Editorial del programa Razón de Estado número 191
Hablando de la dignidad humana, hace algunos años, un querido maestro, hacía referencia a la metáfora de un faisán que, herido de muerte, sigue batiendo las alas. Y no se refería a esa dignidad derivada de nuestra condición de seres razonables, que, como dice, a veces lo somos muy poco. Ni a la que sugería Pico della Mirandola, con eso de que más que ser menos que ángeles, a menudo nos comportamos como algo menos que bestias.
El maestro, que además es humanista, escritor, profesor y empresario, y que se graduó de Ser Humano hace muchas décadas – la condición más digna de todas – se refiere a la dignidad humana como a esa fuerza que nos permite afrontar atropellos, sonrojos y adversidades; a la dignidad debida más a la voluntad que a la razón.
Dice el maestro que se trata de esa virtud de carácter que alivia nuestras derrotas y miserias, la elegancia que separa la vergüenza del orgullo.
En gran medida, dice, todos somos faisanes heridos, y frente a la adversidad y el dolor, es gracias a esa dignidad que logramos el impulso para seguir batiendo las alas.
Continúa el maestro y afirma que andar con dignidad por la vida, pese a las derrotas de la edad, el miedo o la fortuna es uno de nuestros mejores dones. Ser dignos en última instancia es ignorar lo que nos hiere. Y afirma el maestro que armados de esa ética personal y ese decoro, logramos sobrevivir a las servidumbres que nos impone la andadura. Vivir con honor, morir sin duelo. Ésta es la regla. Lo que no es malo, si bien se mira, pues la vida de los que saben levantarse se enriquece con una ética de resistencia que, como al faisán, les dota de título y distinción. La prueba que vuelve el fracaso fecundo.

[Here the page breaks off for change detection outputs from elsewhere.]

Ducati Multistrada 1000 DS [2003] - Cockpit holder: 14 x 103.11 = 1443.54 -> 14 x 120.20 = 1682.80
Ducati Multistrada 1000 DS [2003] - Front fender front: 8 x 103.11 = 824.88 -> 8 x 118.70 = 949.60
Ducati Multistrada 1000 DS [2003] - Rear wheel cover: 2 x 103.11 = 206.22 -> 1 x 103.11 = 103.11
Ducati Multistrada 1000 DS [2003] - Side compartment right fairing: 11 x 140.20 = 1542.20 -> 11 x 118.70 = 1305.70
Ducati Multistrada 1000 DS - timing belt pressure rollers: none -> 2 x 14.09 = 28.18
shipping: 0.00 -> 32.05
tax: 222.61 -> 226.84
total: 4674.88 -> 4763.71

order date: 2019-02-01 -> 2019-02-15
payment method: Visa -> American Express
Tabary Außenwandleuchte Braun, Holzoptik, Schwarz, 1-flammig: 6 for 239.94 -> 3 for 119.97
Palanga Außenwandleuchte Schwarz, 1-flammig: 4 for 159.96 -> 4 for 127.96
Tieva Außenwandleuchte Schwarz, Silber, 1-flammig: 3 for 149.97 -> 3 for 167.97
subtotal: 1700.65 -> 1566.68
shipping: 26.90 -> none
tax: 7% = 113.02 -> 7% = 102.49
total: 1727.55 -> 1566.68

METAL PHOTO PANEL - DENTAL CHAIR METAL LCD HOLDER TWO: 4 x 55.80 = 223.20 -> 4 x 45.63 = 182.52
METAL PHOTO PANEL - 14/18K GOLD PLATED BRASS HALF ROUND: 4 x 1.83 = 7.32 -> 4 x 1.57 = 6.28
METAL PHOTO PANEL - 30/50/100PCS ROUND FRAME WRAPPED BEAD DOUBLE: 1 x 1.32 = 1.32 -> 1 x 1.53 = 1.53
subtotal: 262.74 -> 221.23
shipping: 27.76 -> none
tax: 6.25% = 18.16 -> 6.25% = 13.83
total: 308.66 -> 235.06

Y sigue el maestro, de la herida que abre fluye nuestra dignidad, que es la honra del caído, la defensa del humilde, el signo de nuestra autoestima.
Sufrir una derrota no es darse por vencido. Es no doblar la rodilla y, como el faisán, no rendirse ni siquiera al implacable mandato de la muerte. Parece, pero no es orgullo. El orgullo precede a la caída; la dignidad le sigue. Y si, como dice el poeta, hay una muerte lenta que atraviesa la vida lentamente, hay también una lenta dignidad que alienta la vida hasta su fin.
Continúa el maestro diciendo que no es fácil ser digno en estos tiempos que corren. Quizá en ningún tiempo lo ha sido. La gente se engaña a si misma, rebaja su condición, se vende por unas monedas, se humilla, se deshonra. Y así, viene a suceder que, a la larga, solo alcanzan a emular el vuelo de la gallina.
La dignidad no es un valor en alza porque tal vez dedicamos demasiado tiempo a humillar la dignidad ajena. O como dijo Saramago en su discurso de aceptación del Nobel, si hay hombres que no se respetan a si mismos es porque hace tiempo perdieron el respeto a sus semejantes.
Aparentamos dignidad, dice el maestro, pero no la sentimos. Hemos perdido la ética de la dignidad en aras de valores menos decorosos como el dinero, la vanidad, el poder.
Con estas reflexiones y en estos tiempos de dolores e incertidumbre, solo quería recordar, con agradecimiento y alegría, al querido maestro y su legado, que en estos días llega a los 82, con buena salud, al lado de su familia, con mucho que dar y con su dignidad intacta.